Random forest classification. See [DecisionTree.jl's documentation](https://github.com/bensadeghi/DecisionTree.jl)

Hyperparameters:

  * `n_subfeatures`: number of features to consider at random per split (default: -1, sqrt(# features))
  * `n_trees`: number of trees to train (default: 10)
  * `partial_sampling`: fraction of samples to train each tree on (default: 0.7)
  * `max_depth`: maximum depth of the decision trees (default: no maximum)
  * `min_samples_leaf`: the minimum number of samples each leaf needs to have
  * `min_samples_split`: the minimum number of samples in needed for a split
  * `min_purity_increase`: minimum purity needed for a split
  * `rng`: the random number generator to use.

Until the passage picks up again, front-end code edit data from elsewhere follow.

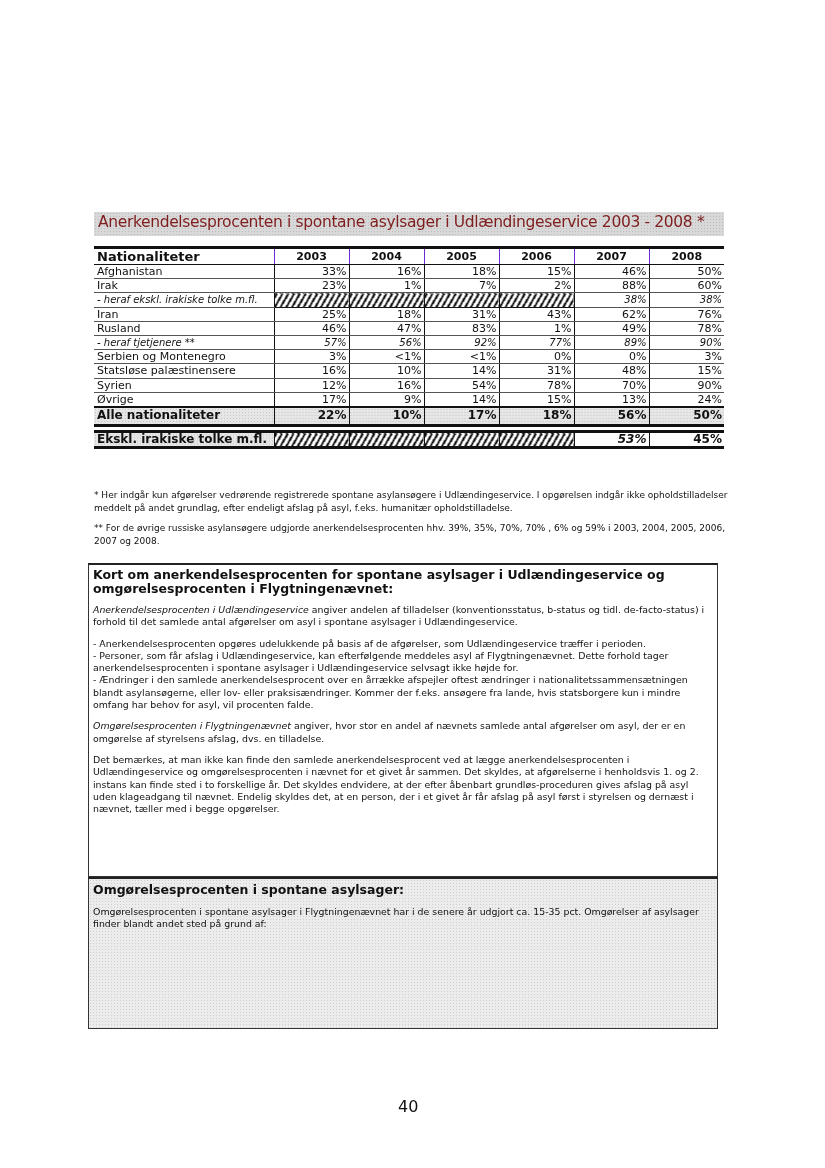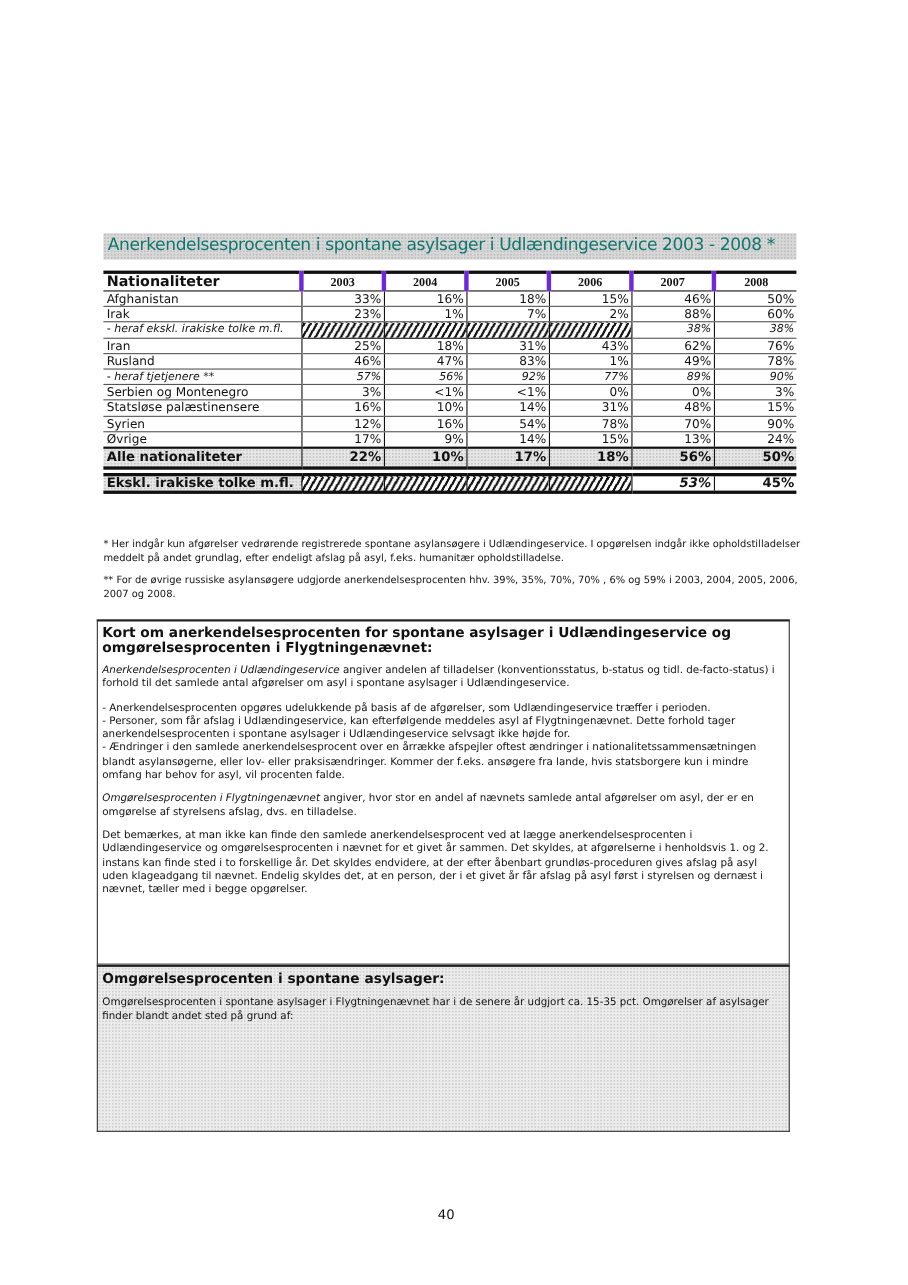--- a/index.html
+++ b/index.html
@@ -7,37 +7,37 @@
   body { position: relative; font-family: "DejaVu Sans", sans-serif; color: #111; overflow: hidden; }
 
   .title-bar {
     position: absolute; left: 94px; top: 212px; width: 630px; height: 24px;
     background: #d8d8d8;
     background-image: radial-gradient(#bdbdbd 0.6px, transparent 0.7px);
     background-size: 3px 3px;
   }
   .doc-title {
     position: absolute; left: 98px; top: 213px;
-    font-size: 15.5px; font-weight: normal; letter-spacing: -0.35px; color: #0f766e;
+    font-size: 15.5px; font-weight: normal; letter-spacing: -0.35px; color: #7f1d1d;
     white-space: nowrap;
   }
 
   table.stats {
     position: absolute; left: 94px; top: 246px; width: 630px;
     border-collapse: collapse; font-size: 11px; table-layout: fixed;
   }
   table.stats col.c0 { width: 180px; }
   table.stats col.cy { width: 75px; }
   table.stats col.cy1 { width: 75px; }
   table.stats thead th {
     font-weight: bold; border-top: 3px solid #111; border-bottom: 1px solid #111;
     height: 17px; font-size: 11px;
   }
   table.stats thead th.nat { text-align: left; font-size: 13px; padding-left: 3px; }
-  table.stats thead th.yr { text-align: center; border-left: 4px solid #6d28d9; font-family: Liberation Serif, serif; }
+  table.stats thead th.yr { text-align: center; border-left: 1px solid #6d28d9; }
   table.stats td {
     height: 14.2px; line-height: 13px; border-bottom: 1px solid #555;
     padding: 0 2px;
   }
   table.stats td.lbl { text-align: left; padding-left: 3px; font-size: 11px; }
   table.stats td.num { text-align: right; border-left: 1px solid #111; }
   table.stats tr.sub td { font-style: italic; font-size: 10px; }
   table.stats td.hatch {
     border-left: 1px solid #111;
     background: repeating-linear-gradient(-60deg, #ffffff 0, #ffffff 3px, #111 3px, #111 5px);
@@ -80,21 +80,21 @@
     font-size: 9.4px; line-height: 12.3px; padding: 4px 4px;
     background: #ececec;
     background-image: radial-gradient(#cfcfcf 0.6px, transparent 0.7px);
     background-size: 3px 3px;
   }
   .box2 h2 { font-size: 12.5px; font-weight: bold; line-height: 14px; margin-bottom: 9px; }
   .box2 p { margin-bottom: 9px; }
   .box2 ol { list-style: none; }
   .box2 li { margin-bottom: 11px; }
 
-  .page-number { position: absolute; left: 398px; top: 1097px; font-size: 12px; }
+  .page-number { position: absolute; left: 398px; top: 1097px; font-size: 16px; }
 </style>
 </head>
 <body>
 
 <div class="title-bar"></div>
 <h1 class="doc-title">Anerkendelsesprocenten i spontane asylsager i Udlændingeservice 2003 - 2008 *</h1>
 
 <table class="stats">
   <colgroup>
     <col class="c0">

Can be an `Int`, which will be used to seed and create a new random number generator.

Implements `fit!`, `predict`, `predict_proba`, `get_classes`


## Training

In [6]:
DecisionTree.fit!(model, features, labels)

["Iris-setosa", "Iris-versicolor", "Iris-virginica"]
Ensemble of Decision Trees

RandomForestClassifier
n_trees:             50
n_subfeatures:       -1
partial_sampling:    0.7
max_depth:           2
min_samples_leaf:    1
min_samples_split:   2
min_purity_increase: 0.0
classes:             ensemble:            


Trees:      50
Avg Leaves: 3.22
Avg Depth:  2.0

## Prediction

In [7]:
new_iris = [5.9, 3.0, 5.1, 1.9]
DecisionTree.predict(model, new_iris)

"Iris-virginica"

In [8]:
DecisionTree.predict_proba(model, new_iris)

3-element Array{Float64,1}:
 0.0 
 0.16
 0.84

### the ordering of the columns in `predict_proba`'s output

In [9]:
DecisionTree.get_classes(model)

3-element Array{String,1}:
 "Iris-setosa"    
 "Iris-versicolor"
 "Iris-virginica" 

## Save model

In [10]:
using JLD2

In [11]:
@save "models/random-forest.jld2" model